Holy moly, I haven't written fanfic in ages. Well here goes. And I still don't own a bloody thing to do with anything.

Summary: It can't end well with two stubborn, armed adversaries...or can it? Spoilers for 8.07 Dead and Buried


He had expected the worst. To be wrestled ungainly from the office by two or three burly, bloated badge carriers, through the reception and out the front door, with gawking yet clearly unsurprised colleagues observing from the sidelines. That Dr. House. Always flipping one to authority, pushing, probing, pressing the buttons of his superiors. It was only a matter of time before he found the destructive combination and had his ass hauled back to jail.

But thirty clinic hours.

It was a meagre morsel of a punishment than the one he thought would be dished out. Foreman was a worthy adversary at times, a man of his word, staunch, principled and authoritative in his own right. His resignation, informing to Cuddy on his exploits, tests that he believed were necessary regardless of House's mocking. Foreman says, Foreman does. And when Foreman threatens with jail time, that's what House expects to get.

He goes to that office with the unfamiliar sensation of defeat in his stomach. They've called each other's bluff, and one of them was going to lose out. House's Freedom versus House's Knowing. Some would say it was an unfair match up, a Mexican stand off between an old rusting revolver and a semi-automatic machine gun, and that there was only ever one outcome.

The machine gun blitzes the tie, and the rusting revolver is at its mercy.

He had seen it coming, of course he'd seen it coming. He knew it and Wilson had spent most of the week not so subtly telling him to step back, put down the weapon and get out of the firing line. It's not worth it, it's not worth it. The younger man flapped and frittered. Bouncing back and forth like a pinball between the two of them, being the physical manifestation of being stuck between a rock and hard place.

He'd wavered for a moment, a tiny but significant flutter in his brain, as he saw the look on Wilson's face when he came back for the last time to plead for him to stop. A mixture of careful hope, delicate loneliness and heavy weariness. And for one moment it was gone, that need, that urge, that yearning to decipher the puzzle. It was gone, if only briefly.

But his head ruled his heart, no matter how hard he tried, and as he raised and cocked his gun, he could see Wilson, frustrated and listless in the corner of his eye. He had to do this. He had to know. What is life without knowing? What is freedom without knowing?

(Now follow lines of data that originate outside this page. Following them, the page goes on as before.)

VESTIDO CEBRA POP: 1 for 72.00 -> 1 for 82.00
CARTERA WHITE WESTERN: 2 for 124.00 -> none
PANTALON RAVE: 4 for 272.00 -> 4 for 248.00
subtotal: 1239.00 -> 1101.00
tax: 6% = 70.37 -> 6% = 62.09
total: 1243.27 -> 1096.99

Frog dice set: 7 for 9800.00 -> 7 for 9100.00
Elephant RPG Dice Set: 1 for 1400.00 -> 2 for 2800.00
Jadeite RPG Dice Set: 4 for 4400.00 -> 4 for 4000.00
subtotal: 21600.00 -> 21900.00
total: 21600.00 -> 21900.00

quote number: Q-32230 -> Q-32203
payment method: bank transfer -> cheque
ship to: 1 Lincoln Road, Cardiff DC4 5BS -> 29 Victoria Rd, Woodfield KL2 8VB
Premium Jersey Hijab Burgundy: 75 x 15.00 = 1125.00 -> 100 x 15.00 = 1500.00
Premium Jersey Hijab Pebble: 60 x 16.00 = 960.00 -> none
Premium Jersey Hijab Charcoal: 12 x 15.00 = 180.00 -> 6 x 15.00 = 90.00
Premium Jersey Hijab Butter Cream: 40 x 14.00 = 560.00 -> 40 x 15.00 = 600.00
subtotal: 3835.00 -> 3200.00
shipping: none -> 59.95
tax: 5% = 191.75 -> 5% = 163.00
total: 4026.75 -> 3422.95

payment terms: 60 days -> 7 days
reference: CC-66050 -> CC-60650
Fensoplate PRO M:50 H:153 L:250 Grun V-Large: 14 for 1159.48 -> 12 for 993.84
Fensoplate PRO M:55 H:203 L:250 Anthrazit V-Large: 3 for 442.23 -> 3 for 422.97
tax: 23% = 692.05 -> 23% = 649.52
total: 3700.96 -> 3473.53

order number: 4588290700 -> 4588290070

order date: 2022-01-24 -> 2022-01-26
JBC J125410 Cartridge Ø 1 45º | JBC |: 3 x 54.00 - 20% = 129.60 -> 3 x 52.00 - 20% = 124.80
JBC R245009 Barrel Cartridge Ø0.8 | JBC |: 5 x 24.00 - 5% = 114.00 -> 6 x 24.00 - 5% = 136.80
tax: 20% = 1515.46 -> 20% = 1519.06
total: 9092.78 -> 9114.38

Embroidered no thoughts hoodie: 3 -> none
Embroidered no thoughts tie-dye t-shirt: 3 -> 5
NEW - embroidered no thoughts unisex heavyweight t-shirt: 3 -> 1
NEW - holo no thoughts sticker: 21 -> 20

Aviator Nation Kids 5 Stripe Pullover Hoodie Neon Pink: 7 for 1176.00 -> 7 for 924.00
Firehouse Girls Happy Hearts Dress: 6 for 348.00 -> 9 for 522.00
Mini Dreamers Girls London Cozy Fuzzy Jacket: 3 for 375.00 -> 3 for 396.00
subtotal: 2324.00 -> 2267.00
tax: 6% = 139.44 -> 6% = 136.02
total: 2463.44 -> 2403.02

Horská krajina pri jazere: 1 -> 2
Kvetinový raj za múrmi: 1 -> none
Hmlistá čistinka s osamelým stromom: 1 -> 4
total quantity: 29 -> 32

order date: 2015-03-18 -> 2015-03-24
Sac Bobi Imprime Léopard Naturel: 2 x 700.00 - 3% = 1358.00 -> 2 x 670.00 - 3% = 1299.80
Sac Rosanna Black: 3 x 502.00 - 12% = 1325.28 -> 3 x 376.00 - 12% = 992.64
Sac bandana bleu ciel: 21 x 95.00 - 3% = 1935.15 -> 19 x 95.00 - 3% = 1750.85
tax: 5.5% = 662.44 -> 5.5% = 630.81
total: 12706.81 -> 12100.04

He was surprised to see Wilson in Foreman's office when he takes his seat outside the walnut brown door. He can't make out what either man is saying, but Wilson is animated, even with this apparently losing cause. Foreman stands, stiff and upright, absorbing and decoding without even a flicker of the eyelids. Two undecipherable men having an almost undecipherable conversation.

Wilson doesn't want to take the bullet, he wants to stop the bullet being fired altogether, and this is his last attempt, the last distraction, the last beg to both men's rational reasoning, before the flag is waved and bellows of 'FIRE!' echo through the hospital. The look on Foreman's face hinted that perhaps his calls for restraint were falling on deaf ears.

House had to wonder, and he did, why Wilson is still defending him with such vigour. He's violated parole, went behind Foreman's back and should, technically, be thrown back into the penitentiary. Even Wilson knows that.

But then it occurred to him. This is not just a case of His Freedom versus His Knowing. It's Their Friendship, Their Freedom, Their Sanity versus His Knowing.

When Wilson exited the office, he offered a small yet victorious smirk. The pacifist tactic had paid off and Foreman had removed his ammunition and laid down his weapon. A peace offering in the form of thirty clinic hours has been put forward, and House could do nothing but accept.

He found Wilson sitting on a bench in the parking lot, absent-mindedly twiddling the keys of his Volvo between his fingers.

"How many?"

"He gave me thirty."

"I would have gave you fifty." Wilson smiled and dumped the keys back into his pocket.

"That's 'cos you'd be a crappy Dean of Medicine. You don't have the people skills."

"Oh ok, pot, kettle, black, over there."

"What do I owe you?"

Wilson could have gone the whole hog, some clinic duty here, some administration paperwork there, injecting his pissy, diabetic cat, but his request was simple."A bottle of beer and pizza would do just fine."